Matsuyama seemed to get a grip on himself after a shaky start in the final round and survived a spirited charge by Xander Schauffele who reeled off four straight birdies on the back nine. With his lead down to two strokes with three holes to go, Matsuyama got a reprieve when Schauffele hit his ball into the water on the 16th hole and crashed to a triple bogey. The most impressive performance of the tournament came from a rookie. 24-year-old American Will Zalatoris played exceptionally well throughout the week and didn’t take his foot off the pedal till the finish line. Two birdies in the last three holes on the final day brought Zalatoris tantalisingly close—one stroke—to getting into a playoff with Matsuyama. Even more impressive was his demeanour—calm and measured—in what was undoubtedly the biggest pressure situation the young man has ever been in. If this week was any indication, we’re going to see a lot more of the American in the time to come.

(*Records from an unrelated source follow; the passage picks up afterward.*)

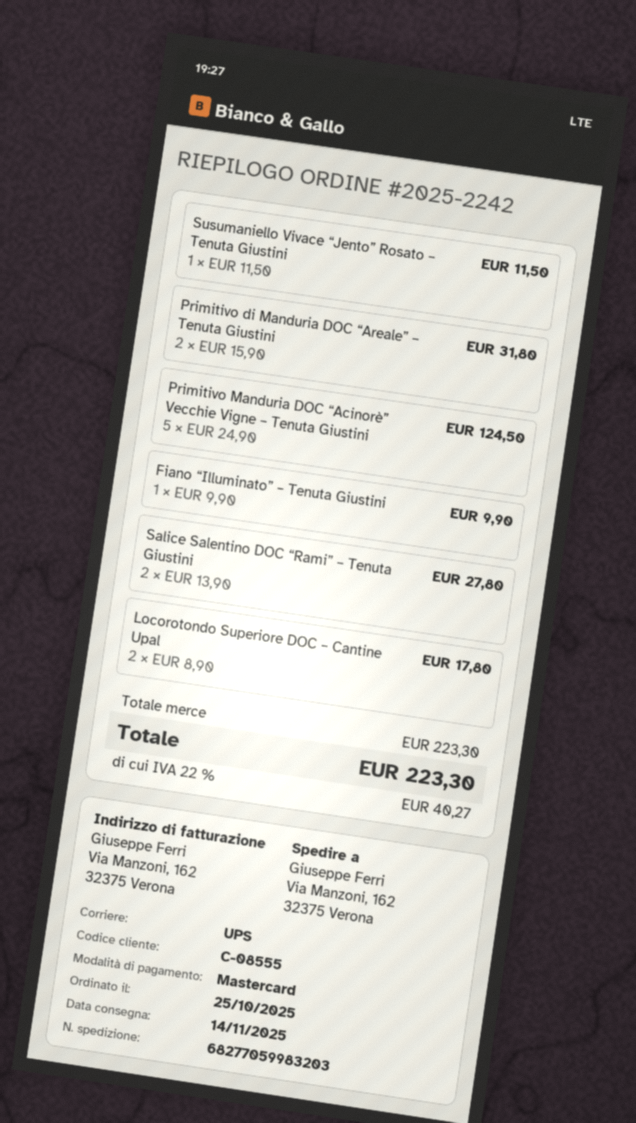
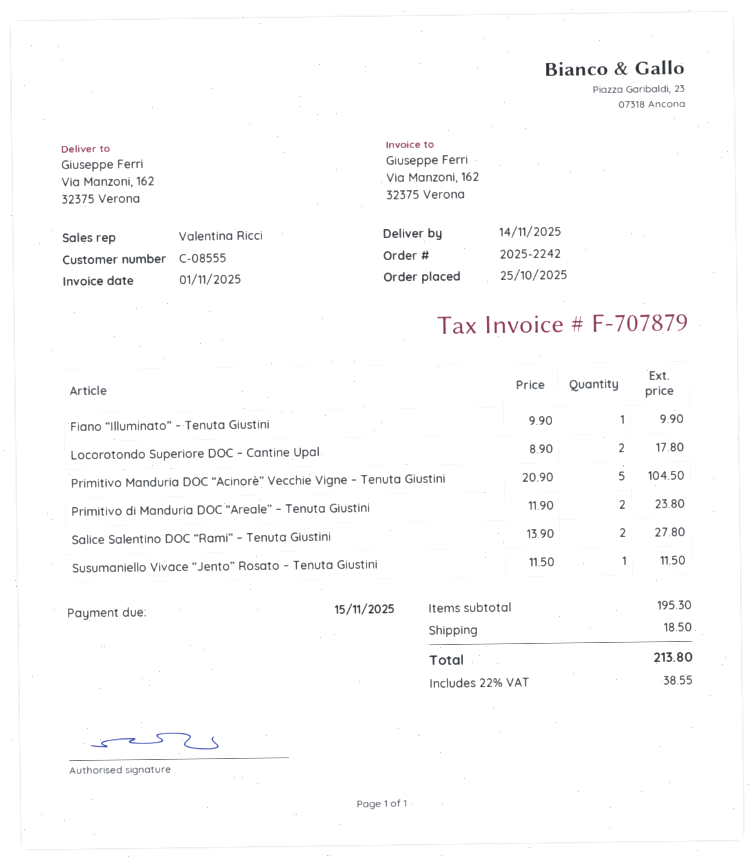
Primitivo di Manduria DOC “Areale” – Tenuta Giustini: 2 x 15.90 = 31.80 -> 2 x 11.90 = 23.80
Primitivo Manduria DOC “Acinorè” Vecchie Vigne – Tenuta Giustini: 5 x 24.90 = 124.50 -> 5 x 20.90 = 104.50
subtotal: 223.30 -> 195.30
shipping: none -> 18.50
tax: 22% = 40.27 -> 22% = 38.55
total: 223.30 -> 213.80

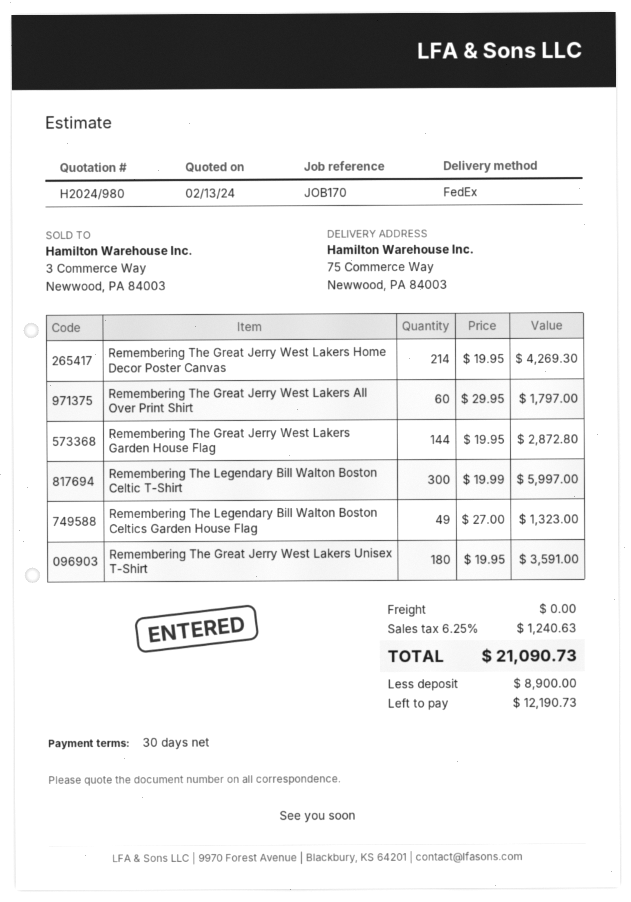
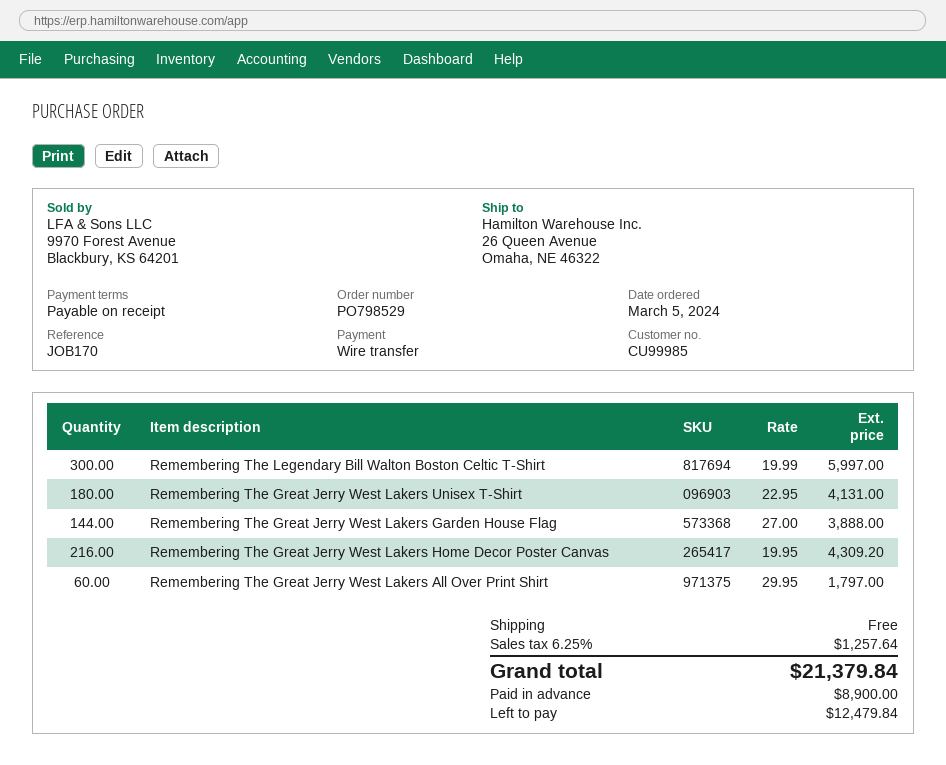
payment terms: 30 days -> on receipt
ship to: 75 Commerce Way, Newwood, PA 84003 -> 26 Queen Avenue, Omaha, NE 46322
Remembering The Great Jerry West Lakers Home Decor Poster Canvas: 214 x 19.95 = 4269.30 -> 216 x 19.95 = 4309.20
Remembering The Great Jerry West Lakers Garden House Flag: 144 x 19.95 = 2872.80 -> 144 x 27.00 = 3888.00
Remembering The Legendary Bill Walton Boston Celtics Garden House Flag: 49 x 27.00 = 1323.00 -> none
Remembering The Great Jerry West Lakers Unisex T-Shirt: 180 x 19.95 = 3591.00 -> 180 x 22.95 = 4131.00
tax: 6.25% = 1240.63 -> 6.25% = 1257.64
total: 21090.73 -> 21379.84
balance: 12190.73 -> 12479.84

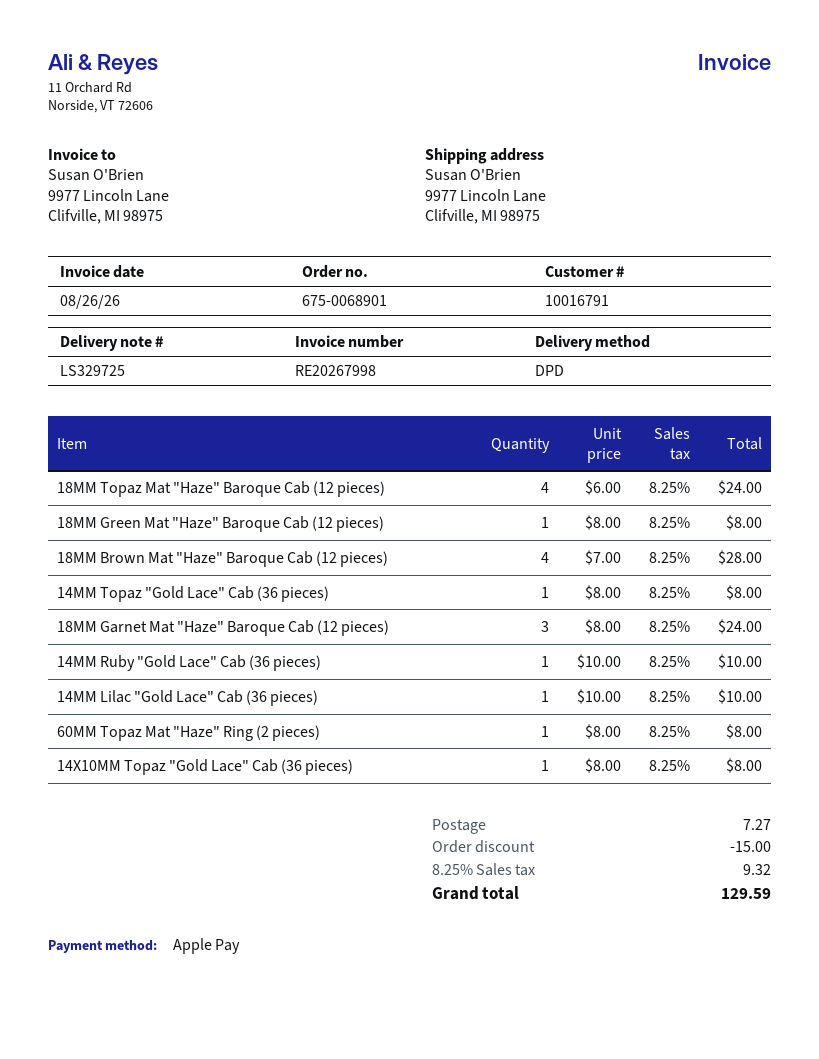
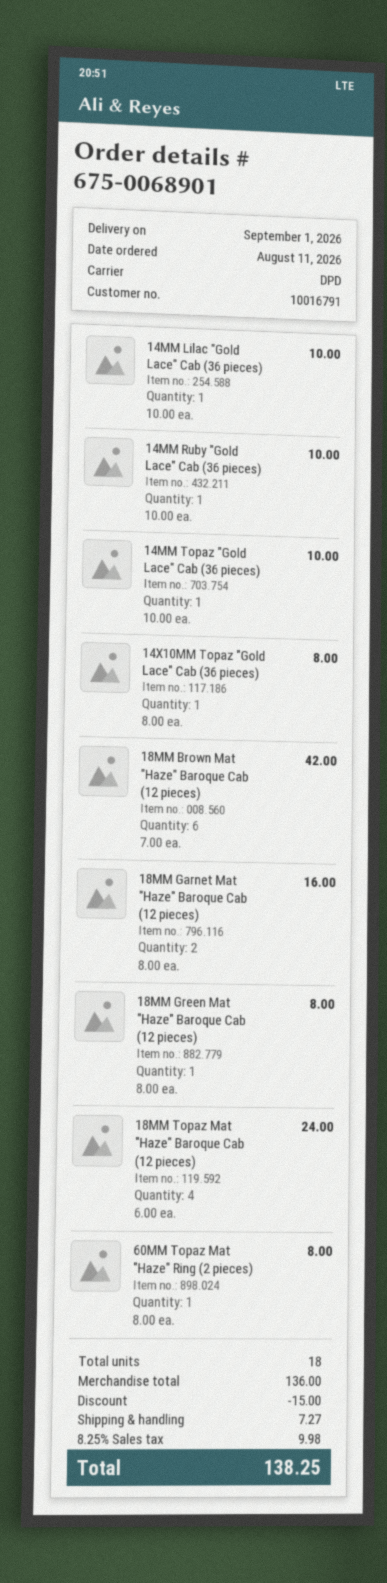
18MM Brown Mat "Haze" Baroque Cab (12 pieces): 4 x 7.00 = 28.00 -> 6 x 7.00 = 42.00
14MM Topaz "Gold Lace" Cab (36 pieces): 1 x 8.00 = 8.00 -> 1 x 10.00 = 10.00
18MM Garnet Mat "Haze" Baroque Cab (12 pieces): 3 x 8.00 = 24.00 -> 2 x 8.00 = 16.00
tax: 8.25% = 9.32 -> 8.25% = 9.98
total: 129.59 -> 138.25

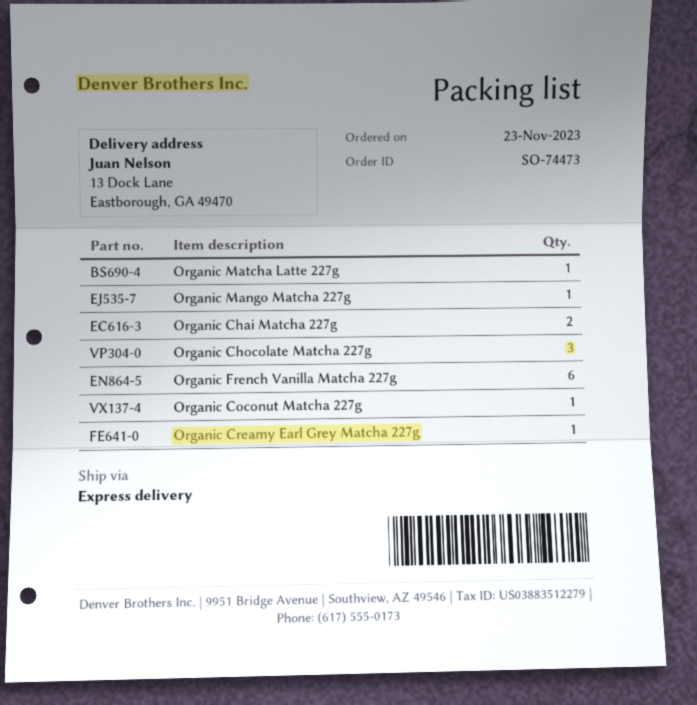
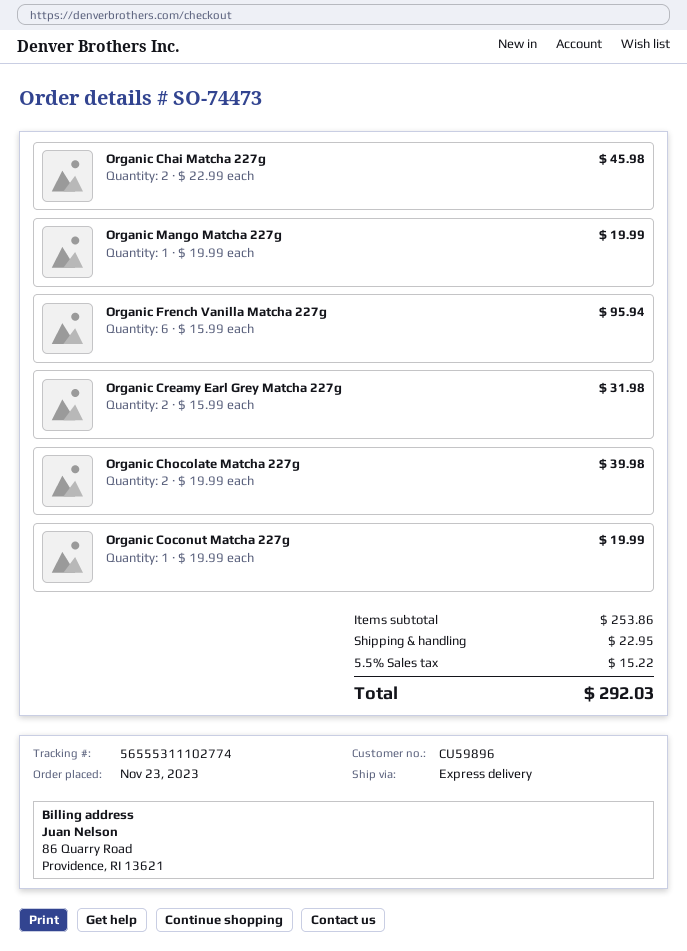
Organic Matcha Latte 227g: 1 -> none
Organic Chocolate Matcha 227g: 3 -> 2
Organic Creamy Earl Grey Matcha 227g: 1 -> 2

There’s something insidiously uncharitable about some of the media reports coming out of major broadcast and online networks in the US about Matsuyama’s win. Maybe I’m just being touchy, but then again, I’m Indian, and the world knows exactly how politically correct we have a reputation for being. So, feel free to disagree, but in my mind, all these off-the-cuff remarks about Matsuyama benefitting from the lack of large galleries at the Masters Tournament is, at best, insensitive, and at worst, prejudiced. To be fair, similar comments were made last year in August after another first-time-winner—Colin Morikawa—took the PGA Championship—the first gallery-free Major event in the Covid-era. Instead of reacting to the insinuation Morikawa turned the attention to how well he had played and indicated that he would have loved to have the galleries roar for some of the great shots he had hit. Matsuyama who understands English but prefers to speak through a translator didn’t rail against that suggestion directly. Instead, when asked a question about whether he considers himself the best Japanese player of all time, Matsuyama paused, before finishing down and through with a flourish. “I don’t know if I’m the greatest but I certainly am the first one to win a Major, so if that’s the bar, then… well I’ve said it.”
Talking of portents, what are the odds that both Kajitani and Matsuyama should win a Major event months before the biggest sporting spectacle in the world takes place in their country? I don’t know much about odds, but in terms of inspiration, and inherent motivation to do something for their country, the Japanese are peerless. Whatever the size of the gallery that the IOC allows on the course at the 2021 Tokyo Olympics, everyone present will be rooting for Matsuyama with a fervour never seen in Japan before. What a homecoming that’s going to be for a once-upon-a-time shy kid who loved nothing more than flying under the radar. The wallflower has become the rock star. I wouldn’t bet against him. Make no mistake, Matsuyama is going for Gold.